Yasaya göre işçi işe iade başvurusunda samimi olmalıdır. İşçinin başvurusunda işe iade iradesi olmaksızın tazminat ya da boşta geçen süre ücretinin istenmesi, yasada öngörülen başvurunun gerçekleştiği anlamına gelmeyecektir.20 İşçinin başvurusunu geri alması veya işe başlamaması kanunda düzenlenmediği gibi, uygulamada Yargıtay kararları doğrultusunda hareket edilmektedir. Örneğin, işçi süresi içerisinde yaptığı işe başlama başvurusunu, işveren henüz işe davet etmeden geri alırsa, hiç başvuruda bulunulmamış gibi değerlendirilmesi gerekir. Yani fesih geçerli olur ve 4 aya kadar ücret, diğer hakları ve fark kıdem tazminatı istenemez.21 Doktrinde tartışmalı olan konu ise, işçinin süresi içinde işe başlamak için başvurması, işverenin bu talebi kabul etmesi ancak işçinin işe başlamaktan vazgeçmesi halidir. Bir görüşe göre işçinin hiç başvuruda bulunmamış olduğu kabul edilerek 4857 sayılı İş Kanunu’nun 21/5 maddesi gereğince fesih geçerli sayılacaktır ve işveren sadece ödenmemiş ise kıdem ve ihbar tazminatlarını ödemekle yükümlü tutulabilecektir.22 İşverenin işe davetine rağmen, haklı bir neden olmaksızın işe başlamaktan vazgeçen işçinin bu davranışının istifa olarak kabul edilmesi gerekmektedir. Bu nedenle işçi daha önce peşin olarak aldığı ücret ve tazminatları iade etmeli ve usulsüz feshin sonuçlarından da sorumlu tutulmalıdır.23 Ancak Yargıtay, hizmet akdinin unsurlarına ve taraflara yüklediği yükümlülüklere daha uygun düşen bu görüşe katılmayarak; süresi içinde işe başlatılmak için başvuran ve işverence işe başlatılmak istemesine rağmen başlamayan işçinin iş sözleşmesini kendisinin sona erdirdiğini, bu durumda ihbar ve kıdem tazminatı talep edemeyeceği yönünde karar veren yerel mahkeme kararını bozmuştur.24 Bunlara karşılık, işverence işe başlatılmak istenmesine rağmen hastalık veya benzeri mazeretlerle işe başlayamamış olan işçinin, davete icabet etmediği sonucu çıkarılmamalı, işçi de mazeretinin ortadan kalkmasından hemen sonra işe başlamalıdır.
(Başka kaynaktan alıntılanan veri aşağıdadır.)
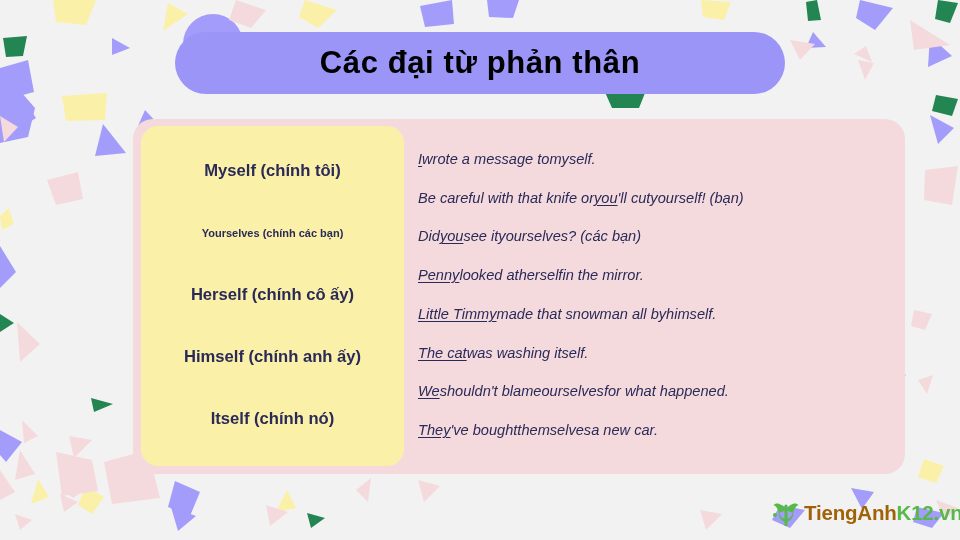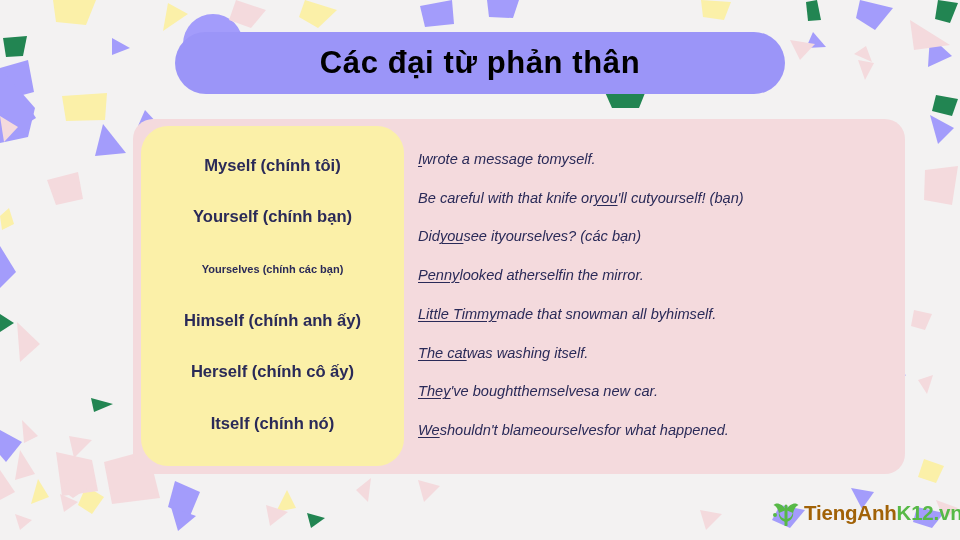--- a/index.html
+++ b/index.html
@@ -51,21 +51,21 @@
     border-radius: 20px;
     z-index: 2;
   }
 
   
   #yellow-card {
     position: absolute;
     left: 141px; top: 126px;
     width: 263px; height: 340px;
     background: #fbf0a8;
-    border-radius: 27px;
+    border-radius: 17px;
     z-index: 3;
     display: flex;
     flex-direction: column;
     justify-content: space-between;
     padding: 14px 4px 16px 4px;
   }
   .pronoun-row {
     flex: 1 1 0;
     display: flex; align-items: center; justify-content: center;
     text-align: center;
@@ -198,36 +198,35 @@
   </svg>
 
   <div id="banner">
     <div id="banner-title">Các đại từ phản thân</div>
   </div>
 
   <div id="pink-panel"></div>
 
   <div id="yellow-card">
     <div class="pronoun-row">Myself (chính tôi)</div>
-    <div class="pronoun-row">Yourself (chính bạn)</div>
     <div class="pronoun-row long">Yourselves (chính các bạn)</div>
+    <div class="pronoun-row">Herself (chính cô ấy)</div>
     <div class="pronoun-row">Himself (chính anh ấy)</div>
-    <div class="pronoun-row">Herself (chính cô ấy)</div>
     <div class="pronoun-row">Itself (chính nó)</div>
   </div>
 
   <div id="examples">
     <div class="example-row"><u>I</u> wrote a message to <b>myself</b>.</div>
     <div class="example-row">Be careful with that knife or <u>you</u>'ll cut <b>yourself</b>! (bạn)</div>
     <div class="example-row">Did <u>you</u> see it <b>yourselves</b>? (các bạn)</div>
     <div class="example-row"><u>Penny</u> looked at <b>herself</b> in the mirror.</div>
     <div class="example-row"><u>Little Timmy</u> made that snowman all by <b>himself</b>.</div>
     <div class="example-row"><u>The cat</u> was washing itself.</div>
+    <div class="example-row"><u>We</u> shouldn't blame <b>ourselves</b> for what happened.</div>
     <div class="example-row"><u>They</u>'ve bought <b>themselves</b> a new car.</div>
-    <div class="example-row"><u>We</u> shouldn't blame <b>ourselves</b> for what happened.</div>
   </div>
 
   <div id="logo">
     <svg id="logo-mark" viewBox="0 0 56 52" xmlns="http://www.w3.org/2000/svg">
       <path d="M28 50 C28 36, 28 22, 28 12" stroke="#57b947" stroke-width="6" fill="none" stroke-linecap="round"></path>
       <path d="M28 20 C20 6, 8 4, 3 10 C8 12, 12 18, 14 26 C18 24, 24 22, 28 20 Z" fill="#57b947"></path>
       <path d="M28 20 C36 6, 48 4, 53 10 C48 12, 44 18, 42 26 C38 24, 32 22, 28 20 Z" fill="#57b947"></path>
       <path d="M14 24 C12 34, 18 42, 28 44 C38 42, 44 34, 42 24 C40 34, 34 38, 28 38 C22 38, 16 34, 14 24 Z" fill="#57b947"></path>
       <circle cx="6" cy="30" r="4" fill="#57b947"></circle>
     </svg>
İŞVERENİN İŞÇİYİ İŞE BAŞLATMASI
İşçinin kesinleşen mahkeme kararının tebliğinden itibaren 10 iş günü içinde işe başlatılması için başvuru yapmasının ardından, işverenin de bu başvurunun tebliğinden itibaren 1 ay içinde işçiyi işe başlatması ya da mahkemece belirlenen işe başlatmama tazminatını ödeme yükümlülüğü başlar.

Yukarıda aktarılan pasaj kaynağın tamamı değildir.